Moreover, the possibility of using this technique is particularly advantageous if one wishes to characterize protein-ligand complexes or in projects aimed at the structural characterization of protein-inhibitor complexes particularly useful in projects concerning the rational design of drugs. On the other hand, the possibility of performing crystallization in oil in a robotic manner would allow the use of an additional technique for the crystallization of proteins, significantly increasing the probability of success.
While the number of structures resolved thanks to biocrystallography continues to grow exponentially reaching almost the number of 140000 in the protein structure database (Protein Data Bank) the structural and functional understanding of membrane proteins is strongly lagging behind, mainly due to the difficulties related to solubilization and to the production of crystals useful for diffractometric analysis.

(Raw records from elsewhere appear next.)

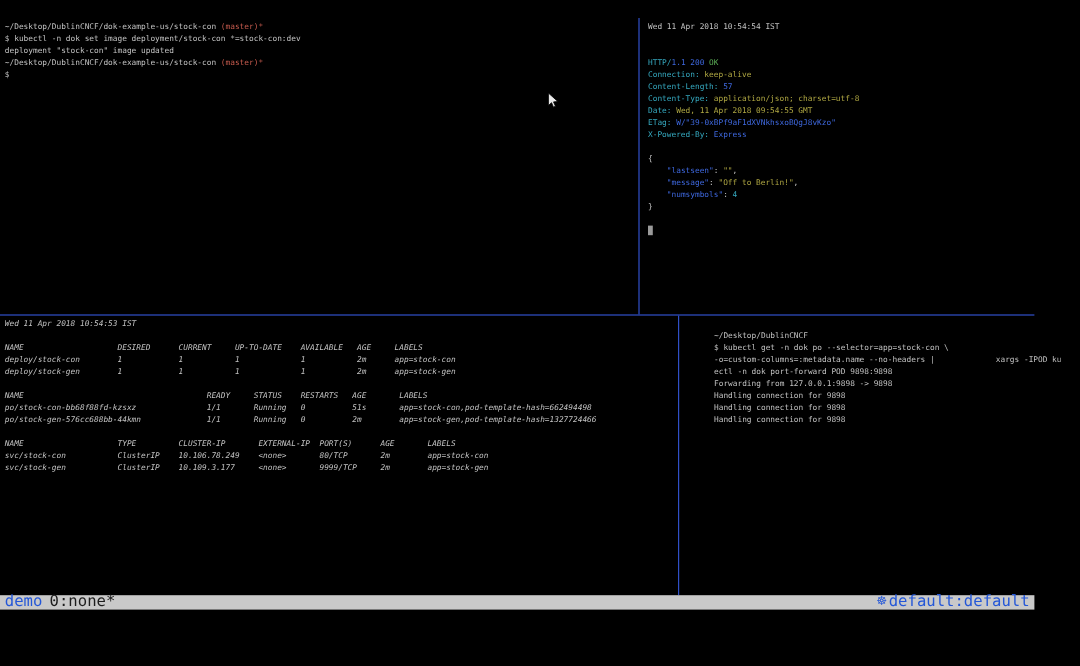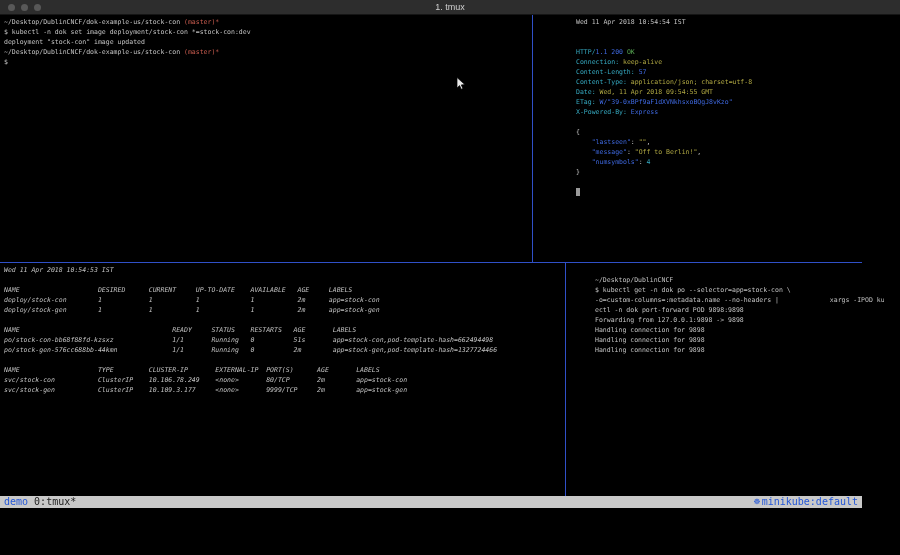--- a/index.html
+++ b/index.html
@@ -11,71 +11,63 @@
   .traffic{position:absolute;left:8px;top:4px;display:flex;gap:6px;}
   .traffic span{width:7px;height:7px;border-radius:50%;background:#585858;display:block;}
   .title{position:absolute;left:0;right:0;top:0;line-height:14px;text-align:center;
          font-family:"Liberation Sans",sans-serif;font-size:9px;color:var(--title_fg,#d0d0d0);}
   
   .terminal{position:absolute;top:15px;left:0;width:862px;height:493px;background:var(--bg,#000);}
   .pane{position:absolute;font-size:6.5px;line-height:10px;color:var(--fg,#c2c2c2);
         white-space:pre;padding:2px 0 0 4px;overflow:hidden;box-sizing:border-box;}
   .line{height:10px;white-space:pre;}
   .tl{top:0;left:0;width:531px;height:247px;}
-  .tr{top:0;left:536px;width:326px;height:247px;margin-left:36px;}
+  .tr{top:0;left:536px;width:326px;height:247px;}
   .bl{top:248px;left:0;width:564px;height:233px;font-style:italic;}
   .br{top:248px;left:591px;width:293px;height:233px;}
   .vborder{position:absolute;width:1px;background:var(--border,#3050c8);}
   .vb-top{left:532px;top:0;height:247px;}
   .vb-bottom{left:565px;top:248px;height:233px;}
   .hborder{position:absolute;top:247px;left:0;width:862px;height:1px;background:var(--border,#3050c8);}
   
   .statusbar{position:absolute;left:0;top:481px;width:862px;height:12px;background:var(--statusbar_bg,#c9c9c9);
-             color:var(--statusbar_fg,#1d1d1d);font-size:10px;line-height:12px;display:flex;
+             color:var(--statusbar_fg,#1d1d1d);font-size:13px;line-height:12px;display:flex;
              padding:0 4px;box-sizing:border-box;}
   .sb-session{color:var(--accent,#2457d8);margin-right:6px;}
   .sb-window{color:var(--statusbar_fg,#1d1d1d);}
   .sb-right{margin-left:auto;color:var(--accent,#2457d8);}
   .sb-right span{margin-left:2px;}
   
   .cursor-svg{position:absolute;left:456px;top:77px;}
 </style>
 </head>
 <body>
 
 <div class="screen">
 
-  <div class="titlebar">
-    <div class="traffic">
-      <span></span>
-      <span></span>
-      <span></span>
-    </div>
-    <div class="title">1. tmux</div>
-  </div>
 
   <div class="terminal">
 
     <div class="pane tl"><div class="line"><span>~/Desktop/DublinCNCF/dok-example-us/stock-con </span><span style="color: rgb(199, 91, 78);">(master)*</span></div><div class="line"><span>$ kubectl -n dok set image deployment/stock-con *=stock-con:dev</span></div><div class="line"><span>deployment "stock-con" image updated</span></div><div class="line"><span>~/Desktop/DublinCNCF/dok-example-us/stock-con </span><span style="color: rgb(199, 91, 78);">(master)*</span></div><div class="line"><span>$</span></div></div>
 
     <div class="pane tr"><div class="line"><span>Wed 11 Apr 2018 10:54:54 IST</span></div><div class="line">&nbsp;</div><div class="line">&nbsp;</div><div class="line"><span style="color: rgb(53, 169, 192);">HTTP/</span><span style="color: rgb(62, 104, 223);">1.1</span><span> </span><span style="color: rgb(62, 104, 223);">200</span><span> </span><span style="color: rgb(90, 171, 85);">OK</span></div><div class="line"><span style="color: rgb(53, 169, 192);">Connection:</span><span> </span><span style="color: rgb(175, 167, 66);">keep-alive</span></div><div class="line"><span style="color: rgb(53, 169, 192);">Content-Length:</span><span> </span><span style="color: rgb(62, 104, 223);">57</span></div><div class="line"><span style="color: rgb(53, 169, 192);">Content-Type:</span><span> </span><span style="color: rgb(175, 167, 66);">application/json; charset=utf-8</span></div><div class="line"><span style="color: rgb(53, 169, 192);">Date:</span><span> </span><span style="color: rgb(175, 167, 66);">Wed, 11 Apr 2018 09:54:55 GMT</span></div><div class="line"><span style="color: rgb(53, 169, 192);">ETag:</span><span> </span><span style="color: rgb(62, 104, 223);">W/"39-0xBPf9aF1dXVNkhsxoBQgJ8vKzo"</span></div><div class="line"><span style="color: rgb(53, 169, 192);">X-Powered-By:</span><span> </span><span style="color: rgb(62, 104, 223);">Express</span></div><div class="line">&nbsp;</div><div class="line"><span>{</span></div><div class="line"><span>    </span><span style="color: rgb(62, 104, 223);">"lastseen"</span><span>: </span><span style="color: rgb(175, 167, 66);">""</span><span>,</span></div><div class="line"><span>    </span><span style="color: rgb(62, 104, 223);">"message"</span><span>: </span><span style="color: rgb(175, 167, 66);">"Off to Berlin!"</span><span>,</span></div><div class="line"><span>    </span><span style="color: rgb(62, 104, 223);">"numsymbols"</span><span>: </span><span style="color: rgb(53, 169, 192);">4</span></div><div class="line"><span>}</span></div><div class="line">&nbsp;</div><div class="line"><span style="background-color: rgb(154, 154, 154);"> </span></div></div>
 
     <div class="vborder vb-top"></div>
     <div class="hborder"></div>
 
     <div class="pane bl"><div class="line"><span>Wed 11 Apr 2018 10:54:53 IST</span></div><div class="line">&nbsp;</div><div class="line"><span>NAME                    DESIRED      CURRENT     UP-TO-DATE    AVAILABLE   AGE     LABELS</span></div><div class="line"><span>deploy/stock-con        1            1           1             1           2m      app=stock-con</span></div><div class="line"><span>deploy/stock-gen        1            1           1             1           2m      app=stock-gen</span></div><div class="line">&nbsp;</div><div class="line"><span>NAME                                       READY     STATUS    RESTARTS   AGE       LABELS</span></div><div class="line"><span>po/stock-con-bb68f88fd-kzsxz               1/1       Running   0          51s       app=stock-con,pod-template-hash=662494498</span></div><div class="line"><span>po/stock-gen-576cc688bb-44kmn              1/1       Running   0          2m        app=stock-gen,pod-template-hash=1327724466</span></div><div class="line">&nbsp;</div><div class="line"><span>NAME                    TYPE         CLUSTER-IP       EXTERNAL-IP  PORT(S)      AGE       LABELS</span></div><div class="line"><span>svc/stock-con           ClusterIP    10.106.78.249    &lt;none&gt;       80/TCP       2m        app=stock-con</span></div><div class="line"><span>svc/stock-gen           ClusterIP    10.109.3.177     &lt;none&gt;       9999/TCP     2m        app=stock-gen</span></div></div>
 
     <div class="pane br"><div class="line">&nbsp;</div><div class="line"><span>~/Desktop/DublinCNCF</span></div><div class="line"><span>$ kubectl get -n dok po --selector=app=stock-con \</span></div><div class="line"><span>-o=custom-columns=:metadata.name --no-headers |             xargs -IPOD kub</span></div><div class="line"><span>ectl -n dok port-forward POD 9898:9898</span></div><div class="line"><span>Forwarding from 127.0.0.1:9898 -&gt; 9898</span></div><div class="line"><span>Handling connection for 9898</span></div><div class="line"><span>Handling connection for 9898</span></div><div class="line"><span>Handling connection for 9898</span></div></div>
 
     <div class="vborder vb-bottom"></div>
 
     <div class="statusbar">
       <span class="sb-session">demo</span>
-      <span class="sb-window">0:tmux*</span>
-      <span class="sb-right"><span>☸</span><span>minikube:default</span></span>
+      <span class="sb-window">0:none*</span>
+      <span class="sb-right"><span>☸</span><span>default:default</span></span>
     </div>
 
   </div>
 
   <svg class="cursor-svg" width="10" height="14" viewBox="0 0 10 14">
     <path d="M1,0.5 L1,11 L3.6,8.6 L5.2,12.3 L6.9,11.5 L5.3,7.9 L8.9,7.6 Z" fill="#e9e9e9" stroke="#000" stroke-width="0.7"></path>
   </svg>
 
 </div>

Indeed, membrane proteins are generally crystallized not in aqueous solutions such as soluble proteins but in lipid-containing solutions through a technique known as Lipidic Cubic Phase (LCP).
This technique exploits the advantage of crystals being grown in an environment similar to that of biological membranes. The crystals obtained with this technique contain a lower percentage of solvent and are more ordered and of better diffractometric quality than those traditionally obtained from detergent solutions. This crystallization process requires an instrumentation not currently available in the Department of Biochemical Sciences.
The equipment we plan to acquire in the context of the present call would allow us to carry out lipidic cubic phase crystallization experiments, thus opening new perspectives and projects to the scientific community of the Sapienza University.
Therefore, the last generation crystallization robot proposed is essential to keep Sapienza competitive in the field of structural biology both in terms of scientific productivity and the ability to attract national and international funding and it will considerably expand its scientific goals and perspectives.